Rabbi proposes kindertransport-inspired initiative

‘I have always wondered how I could repay the debt I owe to the kindertransport, who saved my then 11-year-old mother.'

A rabbi in Kent is attempting to set up a ‘Ukrainetransport’ for families fleeing the Russian invasion. Jonathan Romain’s mother fled Nazi Germany on the kindertransport which Quakers helped set up during world war two.

Linking with the charity Refugees At Home, the Maidenhead rabbi tweeted he had been inundated with offers of help in the UK, with more than 500 households offering rooms for refugees. He described it as an ‘exhausting but a wonderful response to a terrible situation’.

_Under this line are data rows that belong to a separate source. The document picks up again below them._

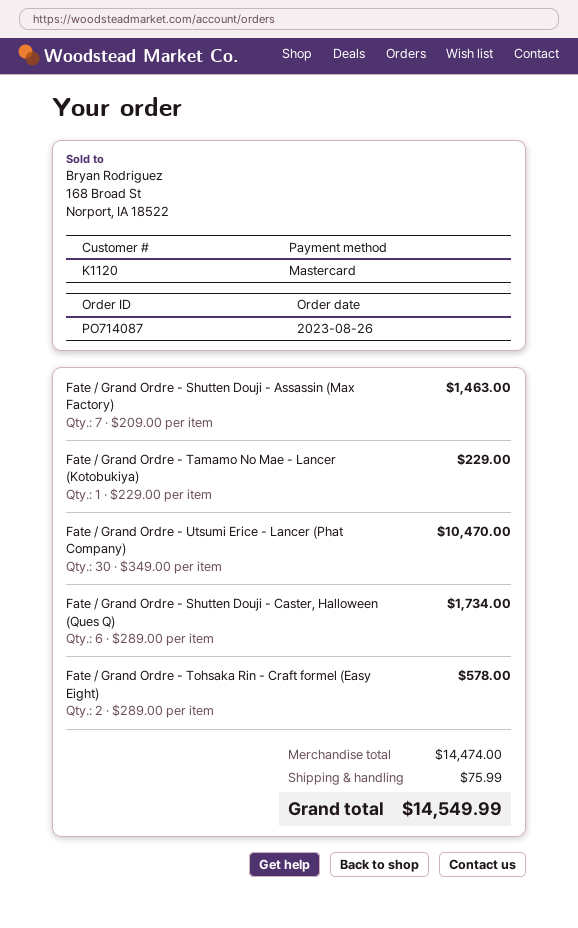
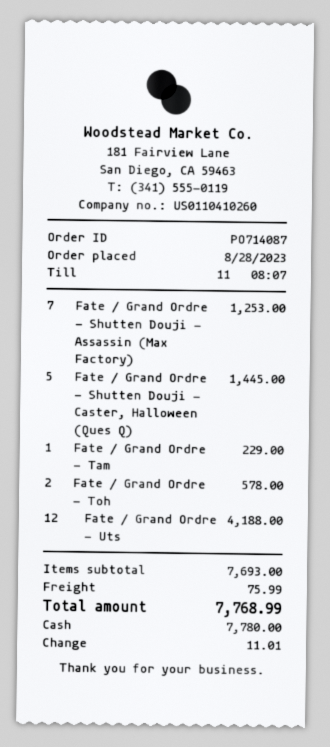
order date: 2023-08-26 -> 2023-08-28
payment method: Mastercard -> cash
Fate / Grand Ordre - Shutten Douji - Assassin (Max Factory): 7 for 1463.00 -> 7 for 1253.00
Fate / Grand Ordre - Utsumi Erice - Lancer (Phat Company): 30 for 10470.00 -> 12 for 4188.00
Fate / Grand Ordre - Shutten Douji - Caster, Halloween (Ques Q): 6 for 1734.00 -> 5 for 1445.00
subtotal: 14474.00 -> 7693.00
total: 14549.99 -> 7768.99

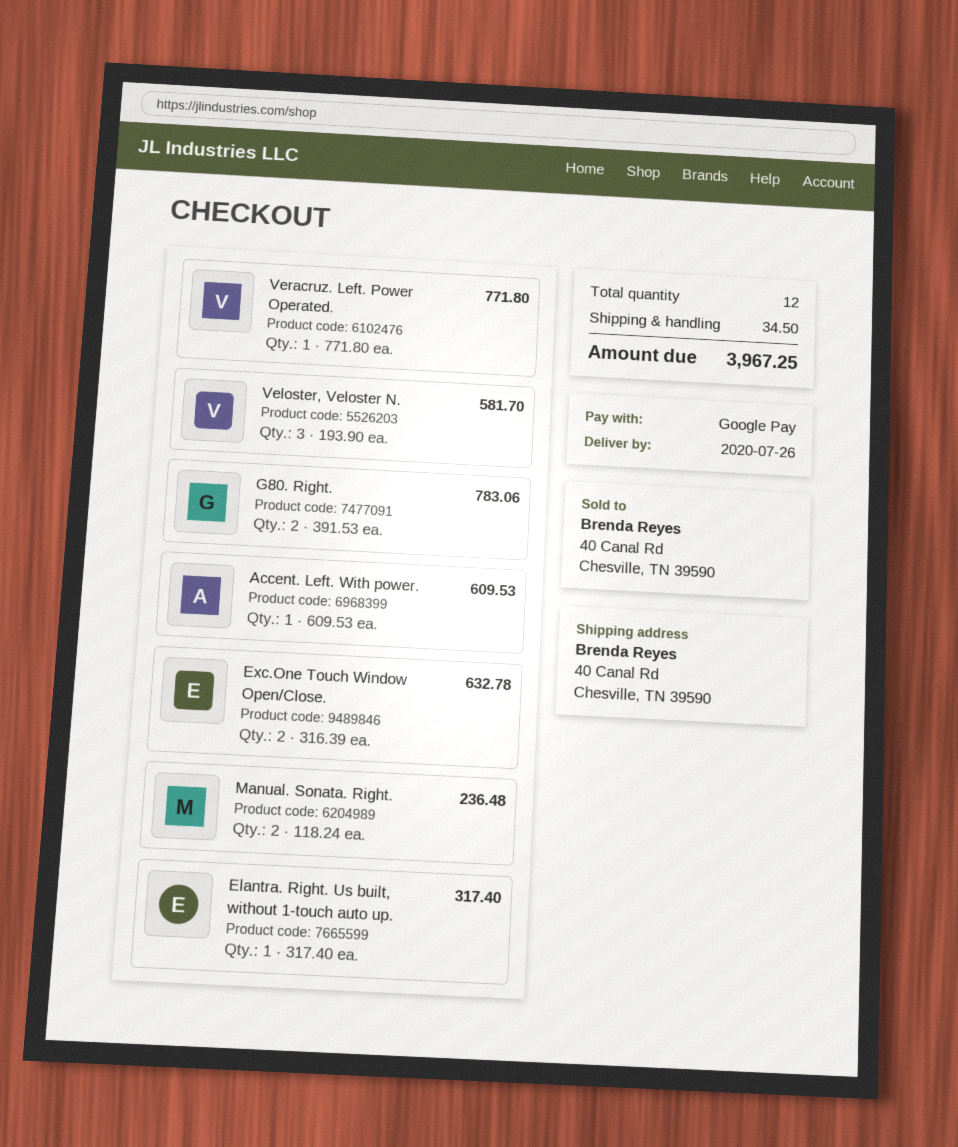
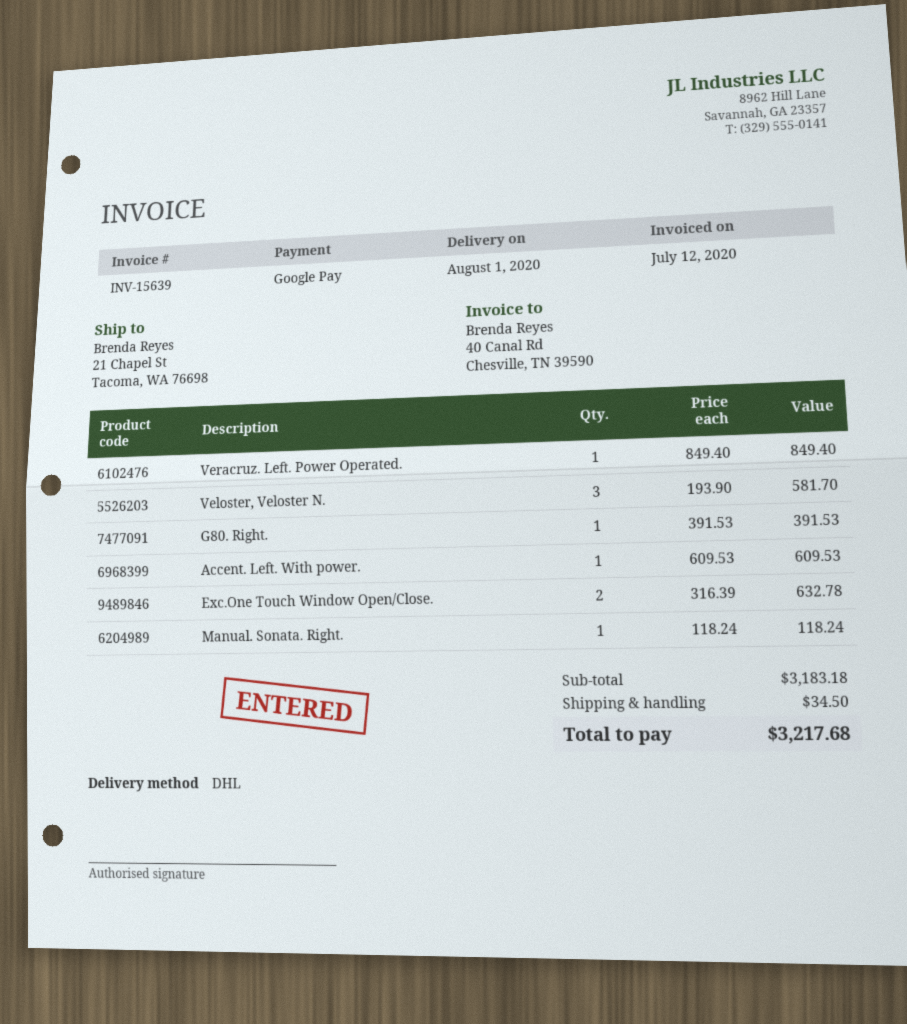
delivery date: 2020-07-26 -> 2020-08-01
ship to: 40 Canal Rd, Chesville, TN 39590 -> 21 Chapel St, Tacoma, WA 76698
Veracruz. Left. Power Operated.: 1 x 771.80 = 771.80 -> 1 x 849.40 = 849.40
G80. Right.: 2 x 391.53 = 783.06 -> 1 x 391.53 = 391.53
Manual. Sonata. Right.: 2 x 118.24 = 236.48 -> 1 x 118.24 = 118.24
Elantra. Right. Us built, without 1-touch auto up.: 1 x 317.40 = 317.40 -> none
total: 3967.25 -> 3217.68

‘I have always wondered how I could repay the debt I owe to the kindertransport, who saved my then 11-year-old mother. Now is the time, which is why I am helping to coordinate Ukrainetransport,’ he tweeted. After fleeing the Nazis on the kindertransport, Romain’s mother was looked after by a family in Devon.

Speaking to The Guardian on 6 March, the rabbi said he hopes refugees can be hosted by British families, rather than being put up in hotels, as people fleeing Afghanistan were last year. Those offering help, he said, range from people with ancestors who had to flee during the second world war, and others who are ‘just appalled for humanitarian reasons’.